I never discuss Allocation of Tonnage or movements of ships outside this room. I trace the perfected migrations of swifts, flight patterns of lapwing, scan winter skies for starlings, wait for the rolling thrum of their sideslip over ministry buildings. I follow dancing parties of goldfinches on frivolous excursions.

and the larks sing so melodious, sing so melodious

I do not entirely trust the Civil Service. Shortages of bacon and milk may have caused a curious habit newly observed in bluetits – papers shredded, notices ripped. Bombing, favourable effects of, I slot into the card index, between Birmingham and Bradford. Starlings are roosting now among the anti-aircraft guns.

and the larks sing so melodious at the break of the day

I write The disappearance of the human race from these islands would perhaps most inconvenience the lesser whitethroat.

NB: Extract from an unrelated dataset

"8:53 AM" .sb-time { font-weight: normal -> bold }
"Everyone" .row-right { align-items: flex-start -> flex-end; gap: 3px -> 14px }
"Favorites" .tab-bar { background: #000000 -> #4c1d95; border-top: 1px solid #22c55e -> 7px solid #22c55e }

A blackbird clamours brazen, jubilant, jubilant, fireweed and cinders, a shattered hedge. I shall persist in calling the song thrush a throstle.

Amateur magician

Learn these tricks for an amusement, but do not carry them into your everyday life.

– J. Theobald, The Amateur Magician

I studied how to cut the Princess of Thebes into nine pieces and pluck the Lady of Karnac to hover at my fingertips over a pit of flames. They’d have danced back every time, those flexuous girls, to catch the paper bouquets I’d whisk from my gloves.